Кетлин торжествовала. Сегодня впервые за последние два месяца ей улыбнулась удача. И вовсе не случайно, а только благодаря ее уму, осторожности и изобретательности.
Перейти от тихого, никому не заметного схождения с ума к решительным действиям она отважилась только после того, как Вассон решил не задействовать ее в сегодняшнем показе — небольшом, рассчитанном на самых взыскательных судей. Эту новость она узнала несколько дней назад, когда они приехали из Вашингтона в Нью-Йорк.
Софи, естественно, получила право покрасоваться перед нью-йоркской богемой. Мало того, была во всеуслышание названа ведущей, обязанной сразить публику наповал моделью.
От обиды и злости Кетлин чуть не придушила эту «невинную овечку» собственными руками, но сдержалась и сумела скрыть свои чувства.
Вечером того же дня, запершись в номере отеля, она с горя выпила полбутылки вина и вдоволь наплакалась, отчего наутро ее веки распухли, а глаза, которые так нравились ей самой, утратили свою прелесть. Кетлин уже могла бы лететь домой, но решила остаться, якобы чтобы поприсутствовать на нью-йоркском показе, «поболеть за подруг и любимого модельера».
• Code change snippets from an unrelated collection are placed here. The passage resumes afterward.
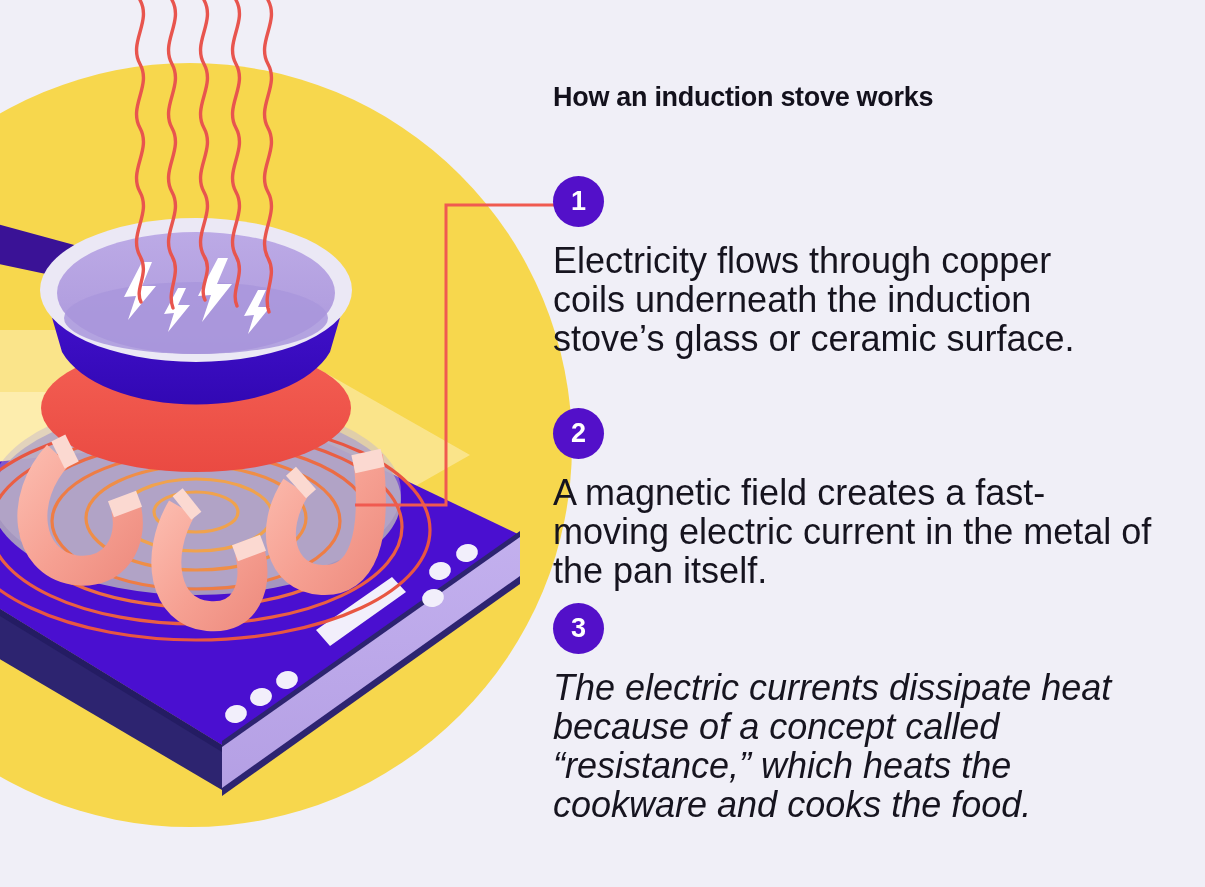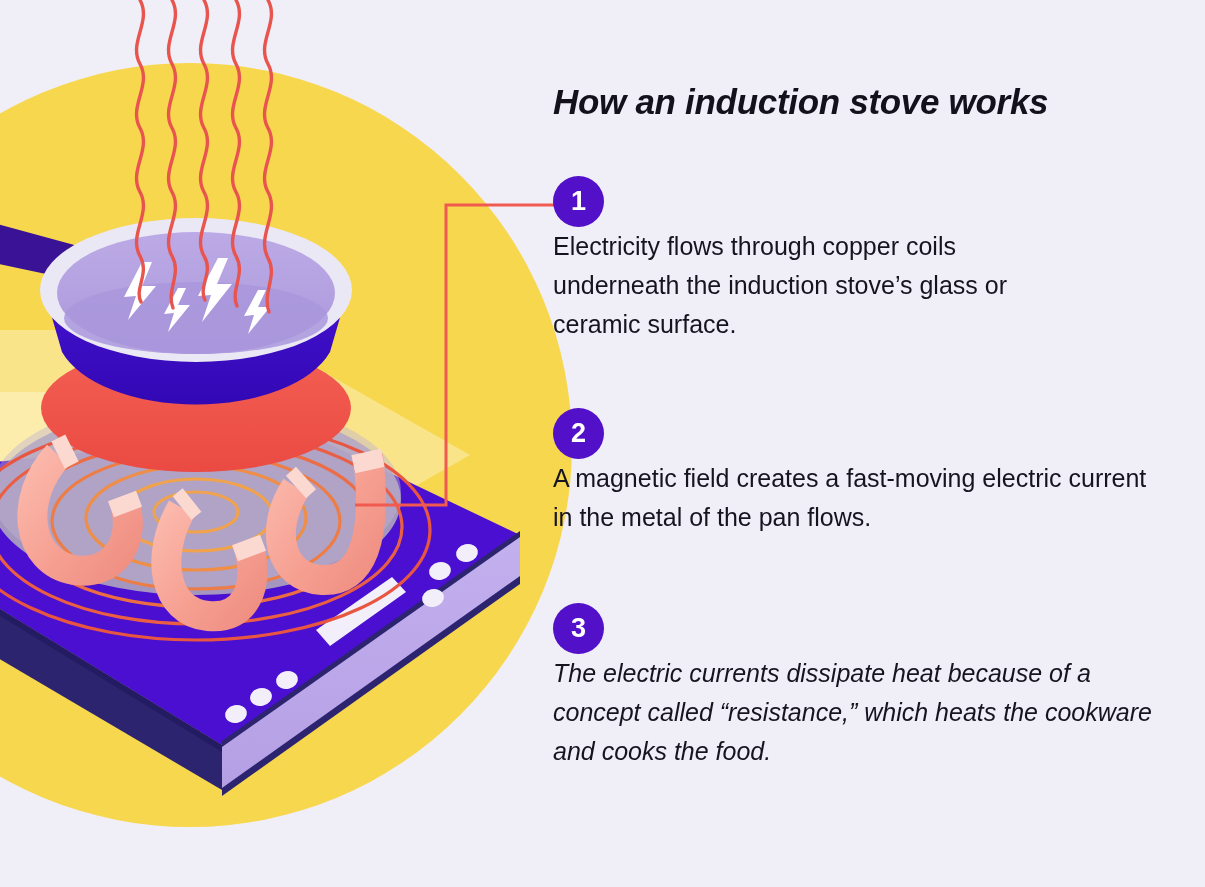"How an induction stove works" #page-title { font-size: 35px -> 27px; font-style: italic -> none }
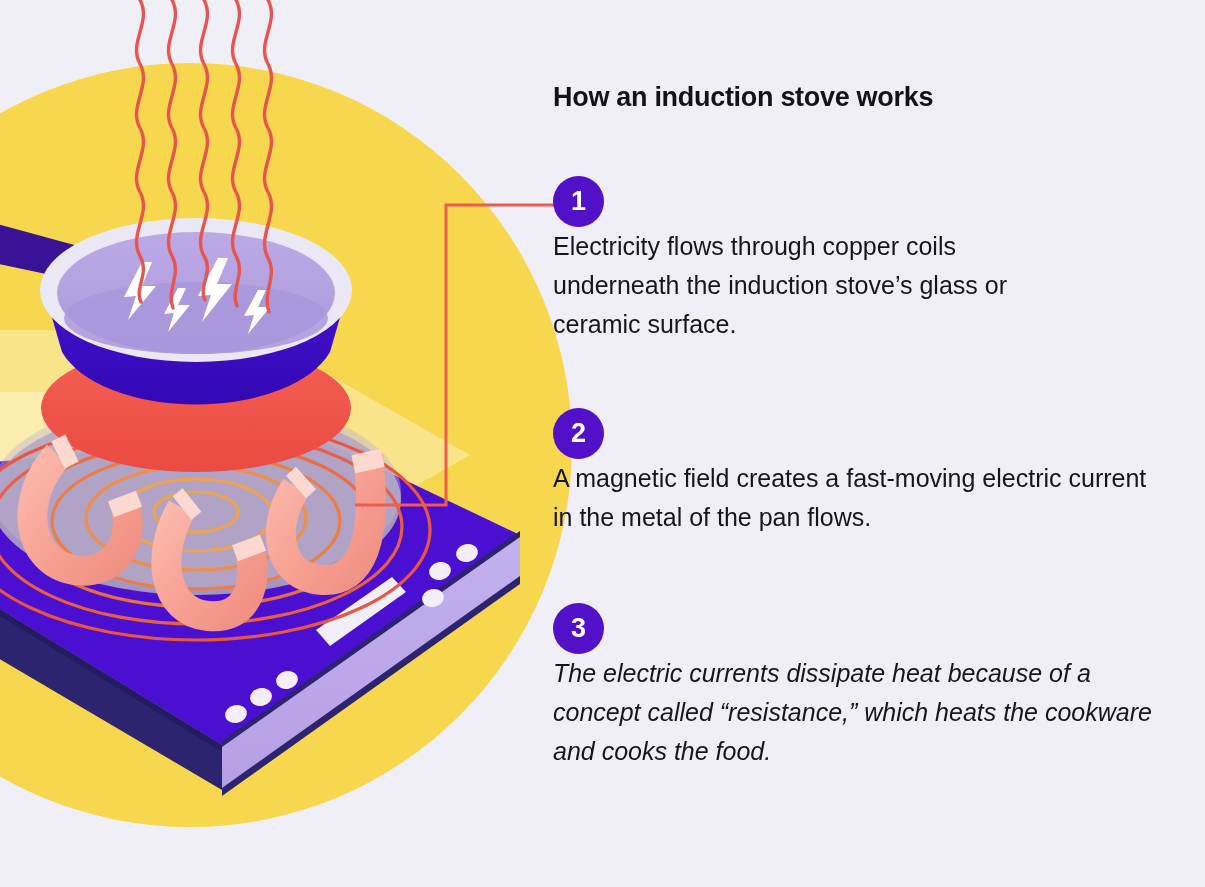"Electricity flows through copper coils" .step-text { font-size: 25px -> 36px; margin-top: none -> 14px }
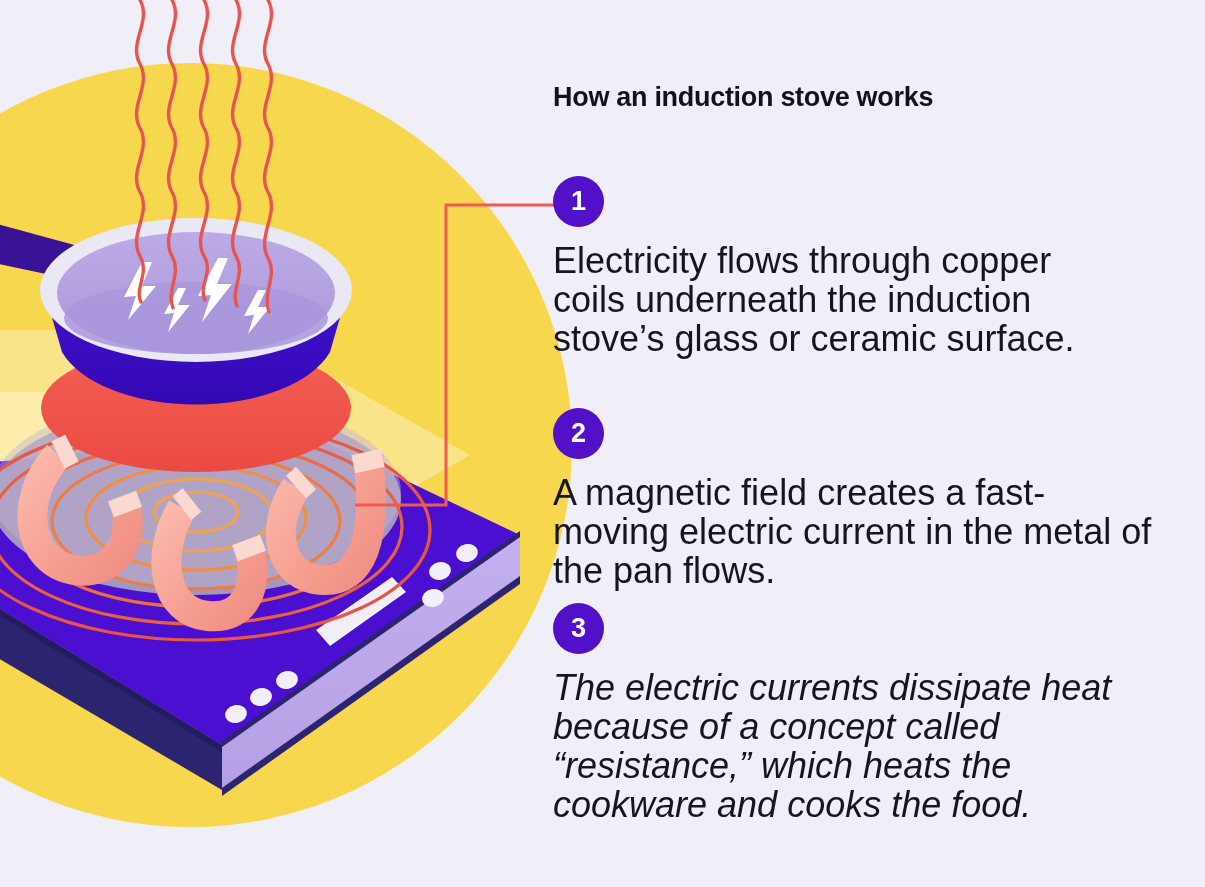"A magnetic field creates a" div.step-text { text: flows -> itself }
На самом же деле ей хотелось превратить его в кошмар для ненавистной Софи. Каким образом, она пока не знала, но была настроена весьма решительно. Хорошую идейку ей подкинула вечно чем-то болеющая, вечно от чего-то лечащаяся тетка, которая позвонила около полудня.
— Привет, дорогуша… — как всегда утомленным голосом протянула она. — Как дела?
Кетлин пребывала в столь скверном расположении духа и так сосредоточенно обдумывала способ мести, что не нашла в себе сил на жалобы и нытье. Ответила, практически не задумываясь:
— Нормально.
— А у меня, как обычно. — Тетка вздохнула. — Ночью почти не спала, только под утро, когда приняла клодизон…
Клодизон, раскатистым эхом отдалось в сознании Кетлин. И как я раньше об этом не подумала?
Она еле дождалась окончания совершенного неинтересного ей рассказа занудной родственницы. В голове уже вырисовывался план.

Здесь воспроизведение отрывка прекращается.